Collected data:
[Start of section]
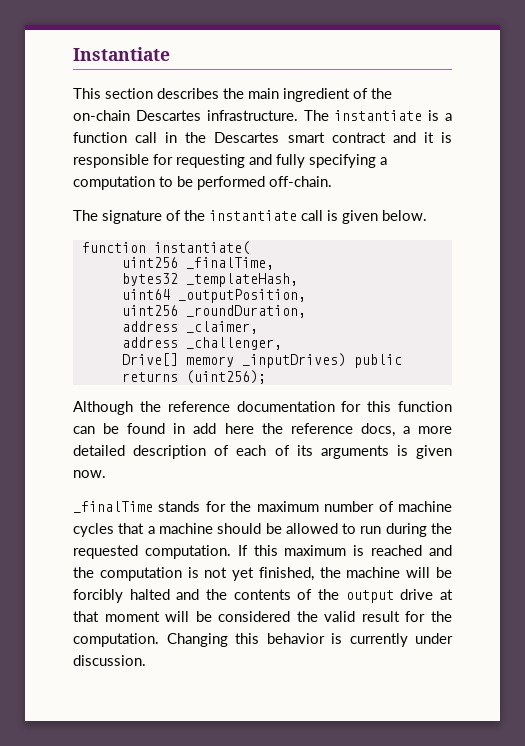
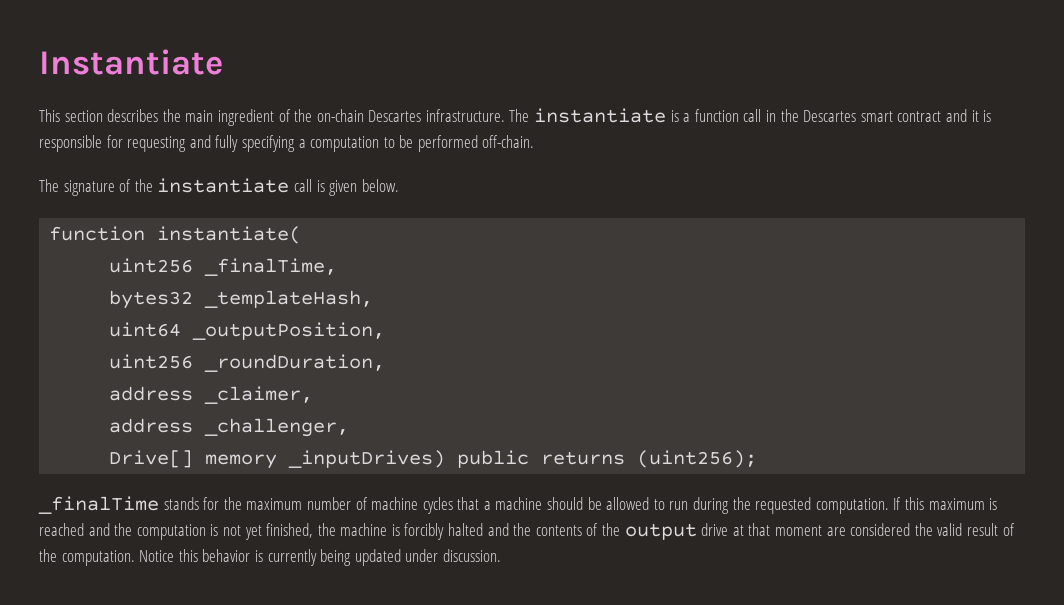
- Although the reference documentation for this function can be found in add here the reference docs, a more detailed description of each of its arguments is given now.
- If this maximum is reached and the computation is not yet finished, the machine will be forcibly halted and the contents of the output drive at that moment will be considered the valid result for the computation.
+ If this maximum is reached and the computation is not yet finished, the machine is forcibly halted and the contents of the output drive at that moment are considered the valid result of the computation.
- Changing this behavior is currently under discussion.
+ Notice this behavior is currently being updated under discussion.

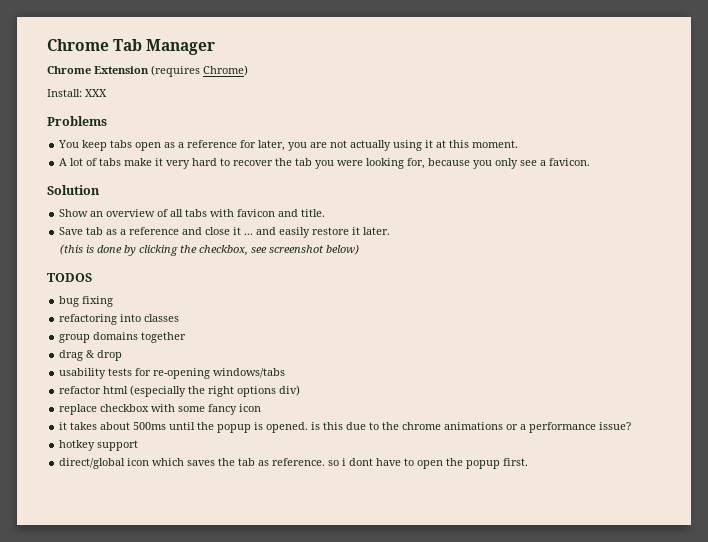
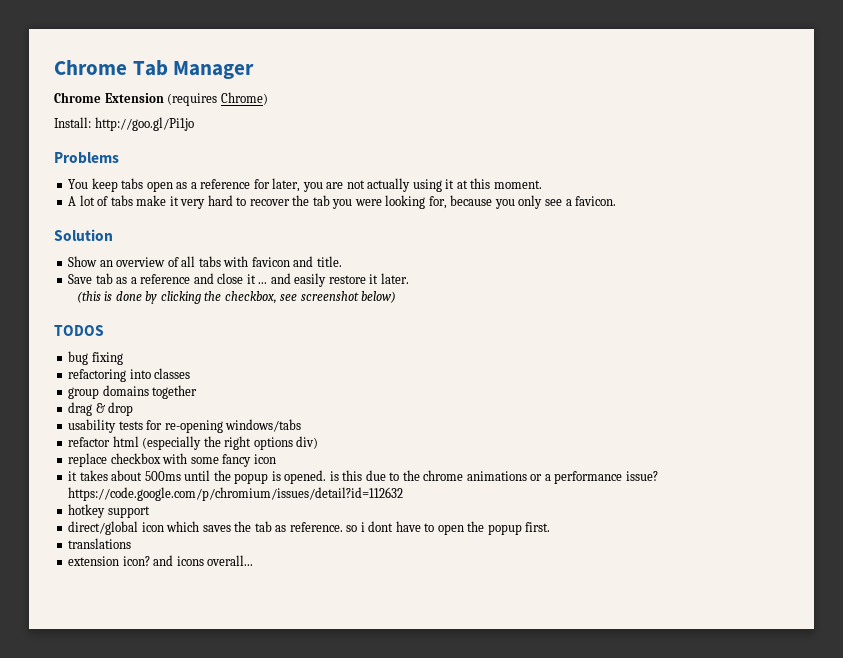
- Install: XXX
+ Install: http://goo.gl/Pi1jo
- it takes about 500ms until the popup is opened. is this due to the chrome animations or a performance issue?
+ it takes about 500ms until the popup is opened. is this due to the chrome animations or a performance issue? https://code.google.com/p/chromium/issues/detail?id=112632
+ translations
+ extension icon? and icons overall...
[End of section]
• [INSTRUCTIONS FOR THE TASK]:
Starting at the line that holds "updated under discussion.", retype every line through the end of the data, both ends included. Pictures stay out of the copy.

• [ANSWER SECTION]:
+ Notice this behavior is currently being updated under discussion.

- Install: XXX
+ Install: http://goo.gl/Pi1jo
- it takes about 500ms until the popup is opened. is this due to the chrome animations or a performance issue?
+ it takes about 500ms until the popup is opened. is this due to the chrome animations or a performance issue? https://code.google.com/p/chromium/issues/detail?id=112632
+ translations
+ extension icon? and icons overall...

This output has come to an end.